**PROBLEM DESCRIPTION:** Leave every image behind and restate the data word for word.

○ ○ ○ ○

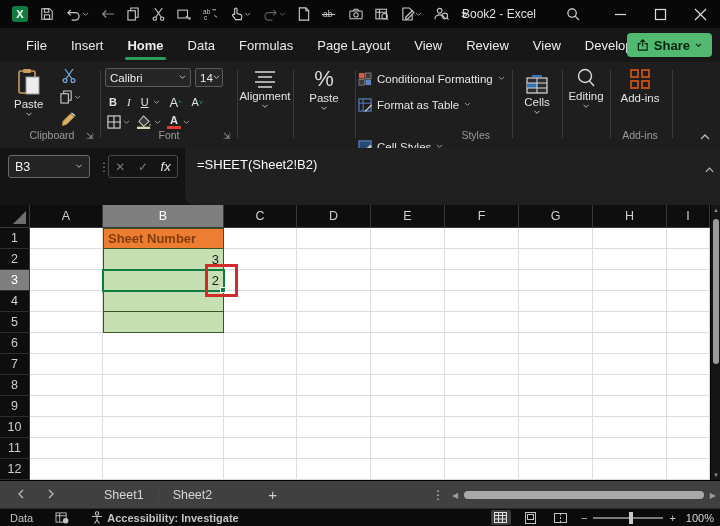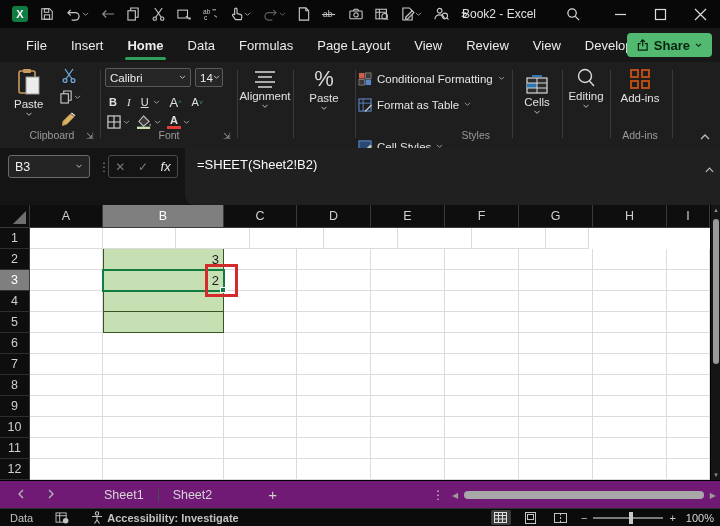--- a/index.html
+++ b/index.html
@@ -511,6 +511,7 @@
         <div class="grow">
           <div class="rowh">1</div>
           <div class="cell" style="width: 73px;"></div>
+          <div class="cell o" style="width: 121px;">Sheet Number</div>
           <div class="cell" style="width: 73px;"></div>
           <div class="cell" style="width: 74px;"></div>
           <div class="cell" style="width: 74px;"></div>

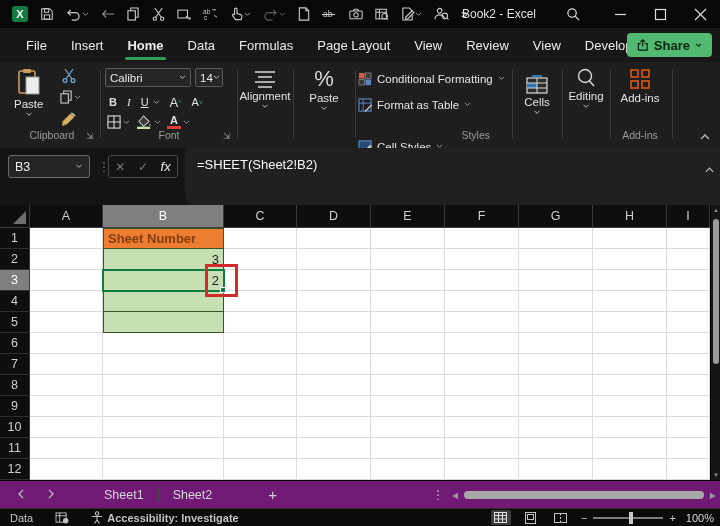--- a/index.html
+++ b/index.html
@@ -69,7 +69,7 @@
   .sarrow{position:absolute;left:0;width:10px;text-align:center;color:#8a8a8a;font-size:6px;}
 
   
-  #tabbar{position:absolute;top:480px;left:0;width:720px;height:28px;background:#701a75;display:flex;align-items:center;border-top:1px solid #000;}
+  #tabbar{position:absolute;top:480px;left:0;width:720px;height:28px;background:#404040;display:flex;align-items:center;border-top:1px solid #000;}
   .tnav{color:#b5b5b5;font-size:13px;width:30px;text-align:center;}
   .stab{padding:0 14px;height:28px;display:flex;align-items:center;font-size:12.5px;color:#d6d6d6;position:relative;}
   .stab.active{background:#fff;color:#111;border-radius:2px 2px 0 0;}

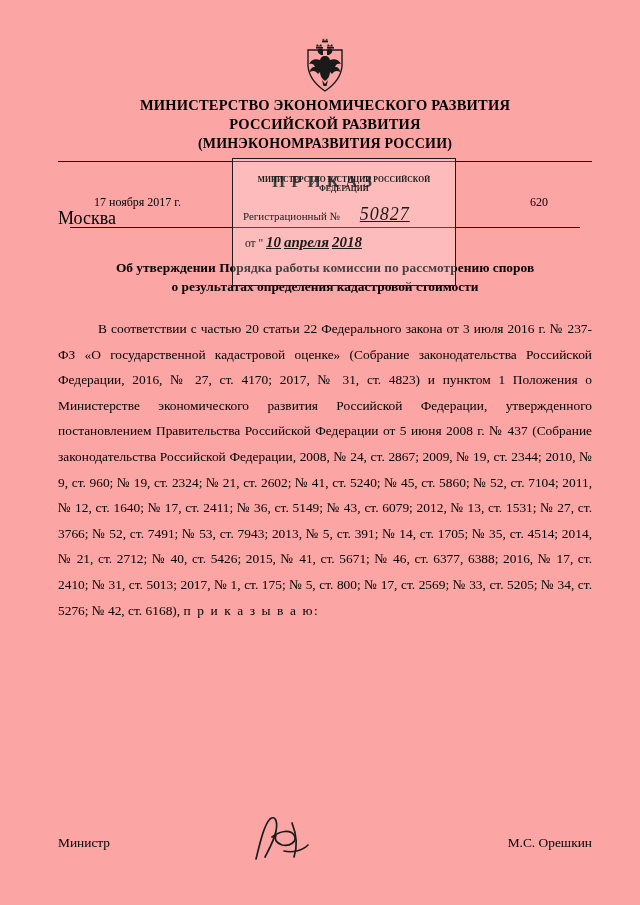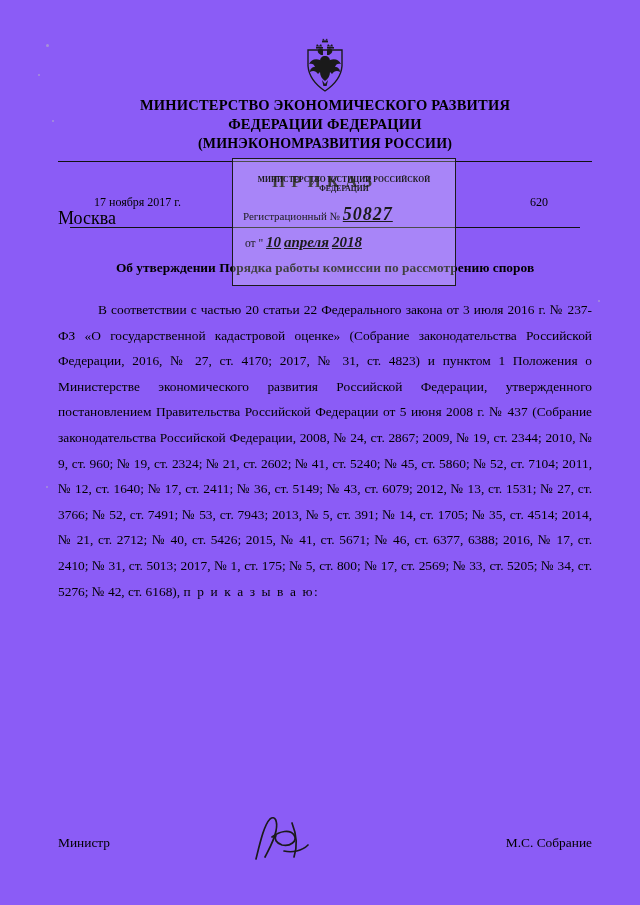--- a/index.html
+++ b/index.html
@@ -19,7 +19,7 @@
     position: relative;
     width: 640px;
     height: 905px;
-    background: #8b5cf6;
+    background: #fca5a5;
     box-sizing: border-box;
     padding: 30px 48px 20px 58px;
   }

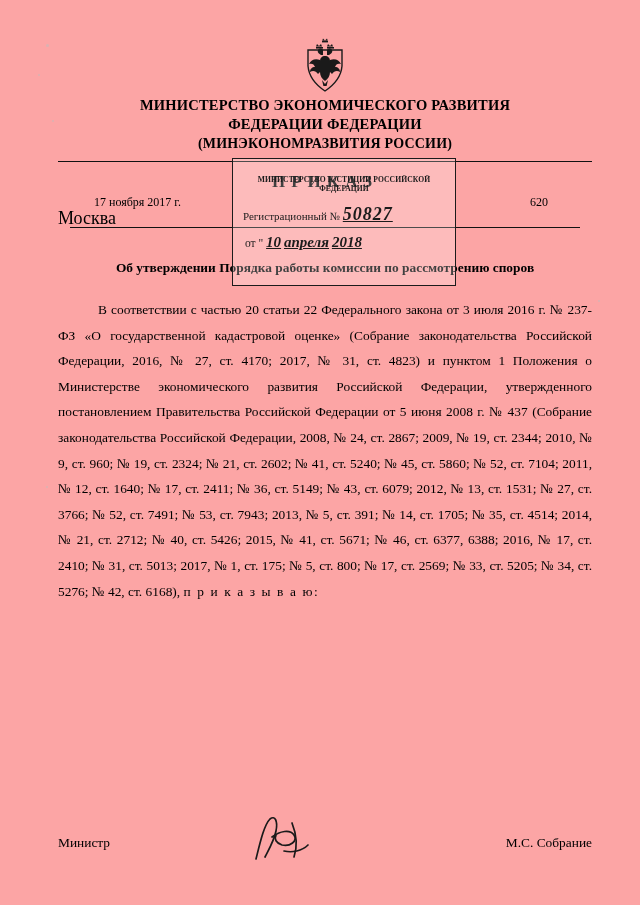--- a/index.html
+++ b/index.html
@@ -239,7 +239,7 @@
 
   <div class="ministry">
     <div class="l1">МИНИСТЕРСТВО ЭКОНОМИЧЕСКОГО РАЗВИТИЯ</div>
-    <div class="l2">ФЕДЕРАЦИИ ФЕДЕРАЦИИ</div>
+    <div class="l2">РОССИЙСКОЙ РАЗВИТИЯ</div>
     <div class="l3">(МИНЭКОНОМРАЗВИТИЯ РОССИИ)</div>
   </div>
 

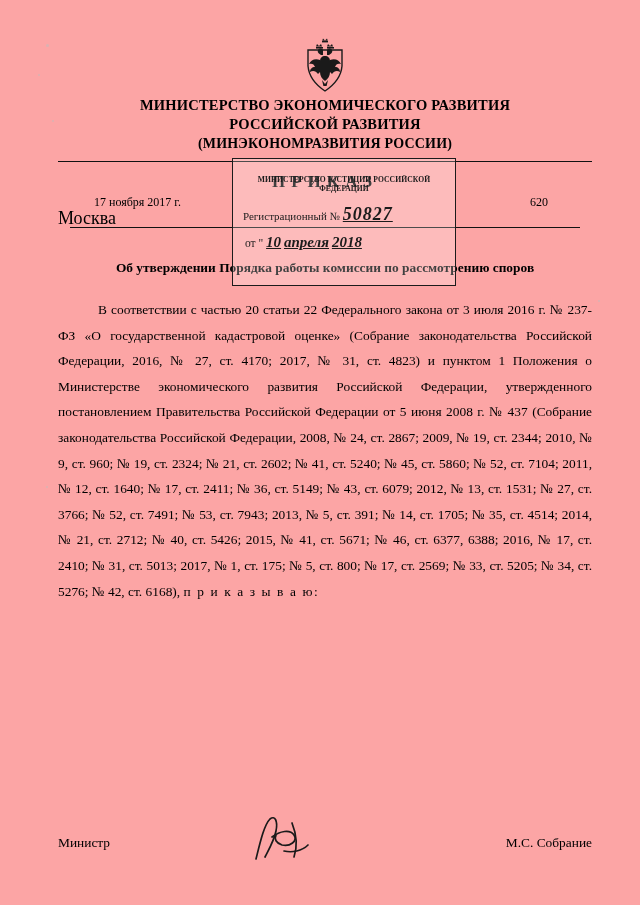--- a/index.html
+++ b/index.html
@@ -137,9 +137,10 @@
     font-family: "Liberation Serif", serif;
     font-style: italic;
     font-size: 18px;
-    font-weight: bold;
+    font-weight: normal;
     text-decoration: underline;
     letter-spacing: 1px;
+    margin-left: 17px;
   }
   .stamp .s-line4 {
     font-size: 11.5px;

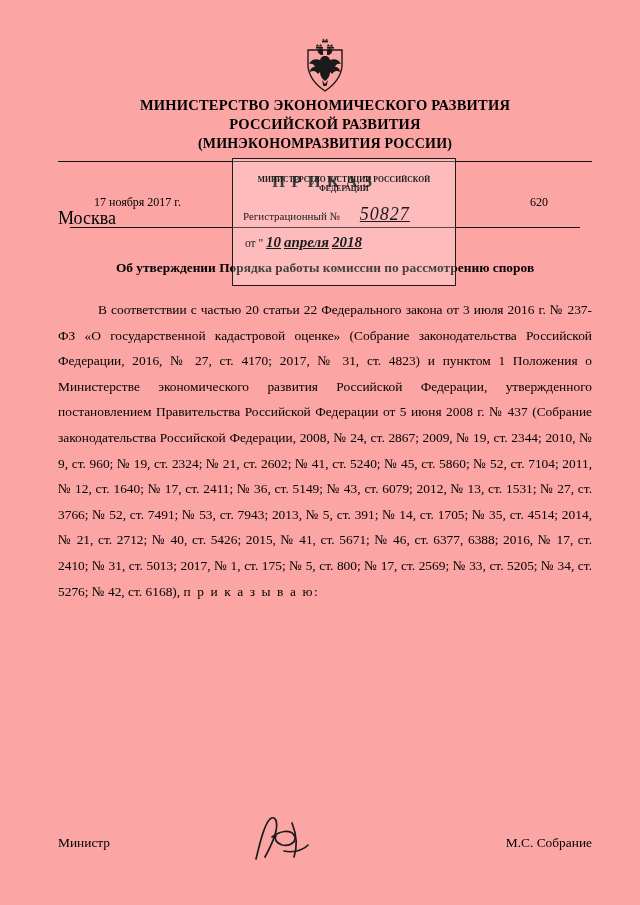--- a/index.html
+++ b/index.html
@@ -271,6 +271,7 @@
 
   <div class="subject">
     <div>Об утверждении Порядка работы комиссии по рассмотрению споров</div>
+    <div>о результатах определения кадастровой стоимости</div>
   </div>
 
   <div class="body-text">

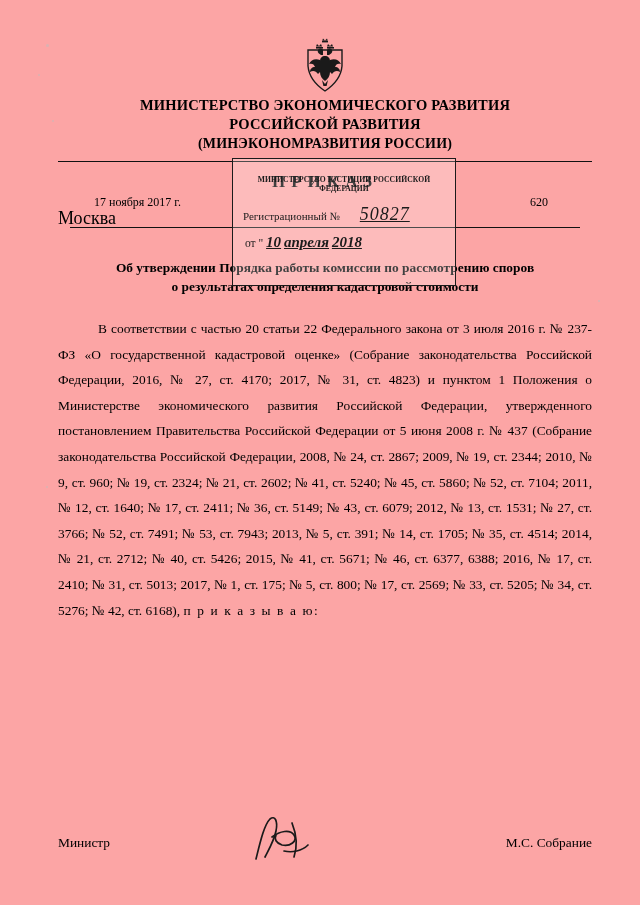--- a/index.html
+++ b/index.html
@@ -291,7 +291,7 @@
 
   <div class="sign-row">
     <span>Министр</span>
-    <span>М.С. Собрание</span>
+    <span>М.С. Орешкин</span>
   </div>
 
 </div>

○ ○ ○ ○

**RESPONSE AREA:**
--- a/index.html
+++ b/index.html
@@ -511,6 +511,7 @@
         <div class="grow">
           <div class="rowh">1</div>
           <div class="cell" style="width: 73px;"></div>
+          <div class="cell o" style="width: 121px;">Sheet Number</div>
           <div class="cell" style="width: 73px;"></div>
           <div class="cell" style="width: 74px;"></div>
           <div class="cell" style="width: 74px;"></div>

--- a/index.html
+++ b/index.html
@@ -69,7 +69,7 @@
   .sarrow{position:absolute;left:0;width:10px;text-align:center;color:#8a8a8a;font-size:6px;}
 
   
-  #tabbar{position:absolute;top:480px;left:0;width:720px;height:28px;background:#701a75;display:flex;align-items:center;border-top:1px solid #000;}
+  #tabbar{position:absolute;top:480px;left:0;width:720px;height:28px;background:#404040;display:flex;align-items:center;border-top:1px solid #000;}
   .tnav{color:#b5b5b5;font-size:13px;width:30px;text-align:center;}
   .stab{padding:0 14px;height:28px;display:flex;align-items:center;font-size:12.5px;color:#d6d6d6;position:relative;}
   .stab.active{background:#fff;color:#111;border-radius:2px 2px 0 0;}

--- a/index.html
+++ b/index.html
@@ -19,7 +19,7 @@
     position: relative;
     width: 640px;
     height: 905px;
-    background: #8b5cf6;
+    background: #fca5a5;
     box-sizing: border-box;
     padding: 30px 48px 20px 58px;
   }

--- a/index.html
+++ b/index.html
@@ -239,7 +239,7 @@
 
   <div class="ministry">
     <div class="l1">МИНИСТЕРСТВО ЭКОНОМИЧЕСКОГО РАЗВИТИЯ</div>
-    <div class="l2">ФЕДЕРАЦИИ ФЕДЕРАЦИИ</div>
+    <div class="l2">РОССИЙСКОЙ РАЗВИТИЯ</div>
     <div class="l3">(МИНЭКОНОМРАЗВИТИЯ РОССИИ)</div>
   </div>
 

--- a/index.html
+++ b/index.html
@@ -137,9 +137,10 @@
     font-family: "Liberation Serif", serif;
     font-style: italic;
     font-size: 18px;
-    font-weight: bold;
+    font-weight: normal;
     text-decoration: underline;
     letter-spacing: 1px;
+    margin-left: 17px;
   }
   .stamp .s-line4 {
     font-size: 11.5px;

--- a/index.html
+++ b/index.html
@@ -271,6 +271,7 @@
 
   <div class="subject">
     <div>Об утверждении Порядка работы комиссии по рассмотрению споров</div>
+    <div>о результатах определения кадастровой стоимости</div>
   </div>
 
   <div class="body-text">

--- a/index.html
+++ b/index.html
@@ -291,7 +291,7 @@
 
   <div class="sign-row">
     <span>Министр</span>
-    <span>М.С. Собрание</span>
+    <span>М.С. Орешкин</span>
   </div>
 
 </div>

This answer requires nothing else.